TPCO’s Texas deal constitutes the largest single manufacturing investment in the United States by a Chinese firm and was TPCO’s first such major direct investment in an advanced economy.
The deal was, in essence, a bet on America’s oil and gas boom, particularly the future prospects of its exploding shale gas market. It was, too, a play by an ambitious Chinese local firm to tap and ride that growth while diversifying its markets overseas. Despite low natural gas prices and high production costs, US domestic shale gas production has been moving forward vigorously, driving demand for precisely the type of pipes TPCO produces. But TPCO’s Texas investment is also revealing of market dynamics in China, a country that possesses nearly twice the technically recoverable shale resources of the United States yet lacks the technological capacity and infrastructure to extract these resources in a significant way.

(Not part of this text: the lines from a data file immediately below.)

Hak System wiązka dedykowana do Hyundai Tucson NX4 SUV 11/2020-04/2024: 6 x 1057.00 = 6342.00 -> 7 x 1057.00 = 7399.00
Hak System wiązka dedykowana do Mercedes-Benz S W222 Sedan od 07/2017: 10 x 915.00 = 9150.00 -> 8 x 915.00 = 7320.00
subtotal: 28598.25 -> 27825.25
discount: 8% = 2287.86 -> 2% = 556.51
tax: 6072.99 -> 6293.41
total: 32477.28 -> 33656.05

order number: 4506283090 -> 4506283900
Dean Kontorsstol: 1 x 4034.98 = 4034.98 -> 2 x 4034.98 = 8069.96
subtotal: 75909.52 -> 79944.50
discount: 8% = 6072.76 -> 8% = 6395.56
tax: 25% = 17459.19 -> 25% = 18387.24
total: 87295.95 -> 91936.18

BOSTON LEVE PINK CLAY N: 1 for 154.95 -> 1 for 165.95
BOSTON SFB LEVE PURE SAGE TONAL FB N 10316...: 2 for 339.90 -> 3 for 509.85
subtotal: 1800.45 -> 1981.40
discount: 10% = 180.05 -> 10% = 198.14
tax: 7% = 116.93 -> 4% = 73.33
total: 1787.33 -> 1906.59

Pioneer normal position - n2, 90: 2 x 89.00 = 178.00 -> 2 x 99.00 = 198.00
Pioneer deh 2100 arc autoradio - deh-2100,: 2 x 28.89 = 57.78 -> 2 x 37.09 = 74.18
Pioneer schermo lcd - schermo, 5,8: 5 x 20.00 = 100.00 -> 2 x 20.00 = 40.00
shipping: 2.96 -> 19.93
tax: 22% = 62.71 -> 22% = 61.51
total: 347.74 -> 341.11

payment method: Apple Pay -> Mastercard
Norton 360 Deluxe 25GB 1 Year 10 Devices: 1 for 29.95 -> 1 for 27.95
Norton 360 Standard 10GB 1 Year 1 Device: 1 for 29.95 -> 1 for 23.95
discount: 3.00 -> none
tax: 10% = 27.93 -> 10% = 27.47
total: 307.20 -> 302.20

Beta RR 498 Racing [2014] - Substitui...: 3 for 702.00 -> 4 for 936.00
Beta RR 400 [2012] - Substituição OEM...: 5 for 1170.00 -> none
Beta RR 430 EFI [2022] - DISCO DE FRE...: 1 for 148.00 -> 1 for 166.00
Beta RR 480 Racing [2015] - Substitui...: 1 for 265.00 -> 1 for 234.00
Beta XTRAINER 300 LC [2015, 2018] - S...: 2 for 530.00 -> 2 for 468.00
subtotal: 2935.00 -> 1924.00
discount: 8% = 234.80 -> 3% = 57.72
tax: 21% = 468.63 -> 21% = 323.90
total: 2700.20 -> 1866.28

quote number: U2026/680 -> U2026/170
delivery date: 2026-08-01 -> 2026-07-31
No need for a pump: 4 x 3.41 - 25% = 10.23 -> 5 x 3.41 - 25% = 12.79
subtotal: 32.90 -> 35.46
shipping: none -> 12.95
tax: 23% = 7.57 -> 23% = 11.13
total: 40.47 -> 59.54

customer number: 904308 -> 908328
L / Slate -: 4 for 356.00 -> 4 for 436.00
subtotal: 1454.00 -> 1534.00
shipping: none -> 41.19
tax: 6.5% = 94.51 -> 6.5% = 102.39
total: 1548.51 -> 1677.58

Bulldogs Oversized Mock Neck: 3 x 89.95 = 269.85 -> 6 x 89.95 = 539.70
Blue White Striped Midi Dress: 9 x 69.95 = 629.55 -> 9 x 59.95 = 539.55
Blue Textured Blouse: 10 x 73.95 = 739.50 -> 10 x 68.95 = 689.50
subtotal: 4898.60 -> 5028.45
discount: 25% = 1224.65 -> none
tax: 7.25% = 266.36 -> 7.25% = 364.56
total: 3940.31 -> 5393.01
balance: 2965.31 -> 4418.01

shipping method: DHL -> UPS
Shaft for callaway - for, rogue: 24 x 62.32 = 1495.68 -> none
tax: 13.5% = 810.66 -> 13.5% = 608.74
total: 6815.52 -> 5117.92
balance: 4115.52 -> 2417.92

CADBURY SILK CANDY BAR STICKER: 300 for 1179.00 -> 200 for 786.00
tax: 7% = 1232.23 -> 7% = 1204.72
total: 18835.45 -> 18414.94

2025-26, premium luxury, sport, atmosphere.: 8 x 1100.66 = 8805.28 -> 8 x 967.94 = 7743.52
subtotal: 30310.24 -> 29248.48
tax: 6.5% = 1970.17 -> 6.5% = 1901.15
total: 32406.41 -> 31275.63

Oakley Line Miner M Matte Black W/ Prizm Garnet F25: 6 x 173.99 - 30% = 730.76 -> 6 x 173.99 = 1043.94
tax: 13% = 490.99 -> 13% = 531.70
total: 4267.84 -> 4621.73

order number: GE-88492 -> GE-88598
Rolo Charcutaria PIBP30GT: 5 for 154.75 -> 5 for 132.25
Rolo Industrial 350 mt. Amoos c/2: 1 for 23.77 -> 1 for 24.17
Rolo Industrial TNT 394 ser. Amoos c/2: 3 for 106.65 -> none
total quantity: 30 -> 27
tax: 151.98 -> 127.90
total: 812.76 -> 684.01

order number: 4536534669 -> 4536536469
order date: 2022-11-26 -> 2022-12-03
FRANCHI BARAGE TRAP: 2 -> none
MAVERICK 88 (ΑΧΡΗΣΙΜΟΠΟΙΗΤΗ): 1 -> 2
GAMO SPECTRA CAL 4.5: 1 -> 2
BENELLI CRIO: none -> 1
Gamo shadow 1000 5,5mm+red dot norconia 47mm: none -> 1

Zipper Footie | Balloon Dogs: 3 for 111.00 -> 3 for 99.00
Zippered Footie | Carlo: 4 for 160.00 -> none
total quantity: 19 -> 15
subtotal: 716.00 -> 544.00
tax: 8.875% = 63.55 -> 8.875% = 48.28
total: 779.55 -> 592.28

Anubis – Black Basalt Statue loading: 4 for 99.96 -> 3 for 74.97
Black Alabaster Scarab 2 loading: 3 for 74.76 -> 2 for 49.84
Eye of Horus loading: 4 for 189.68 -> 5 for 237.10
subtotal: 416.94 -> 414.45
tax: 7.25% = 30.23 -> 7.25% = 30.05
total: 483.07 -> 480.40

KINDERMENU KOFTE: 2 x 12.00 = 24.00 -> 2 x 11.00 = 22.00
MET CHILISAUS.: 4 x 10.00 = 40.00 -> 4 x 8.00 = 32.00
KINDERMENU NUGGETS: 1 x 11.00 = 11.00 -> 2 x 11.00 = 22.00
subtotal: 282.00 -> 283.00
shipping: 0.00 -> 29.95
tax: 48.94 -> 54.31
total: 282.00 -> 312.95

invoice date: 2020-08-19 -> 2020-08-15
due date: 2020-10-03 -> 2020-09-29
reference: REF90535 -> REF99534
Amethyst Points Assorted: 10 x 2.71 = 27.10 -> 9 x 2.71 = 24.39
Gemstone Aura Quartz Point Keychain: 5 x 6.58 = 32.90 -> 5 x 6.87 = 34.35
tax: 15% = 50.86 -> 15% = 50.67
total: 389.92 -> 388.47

What is more, the story of TPCO’s investment provides insight into the periodically tense bilateral trade relationship between the United States and China. TPCO’s Texas investment was partly catalyzed, albeit unintentionally, by Washington’s levying of tariffs against Chinese steel pipe producers. As this case study goes to press in the fall of 2014, the factory has yet to fully open its doors. Yet even in its current, partially completed form, the investment reveals some unique lessons that can inform and shed light on other Chinese direct investments in the US market.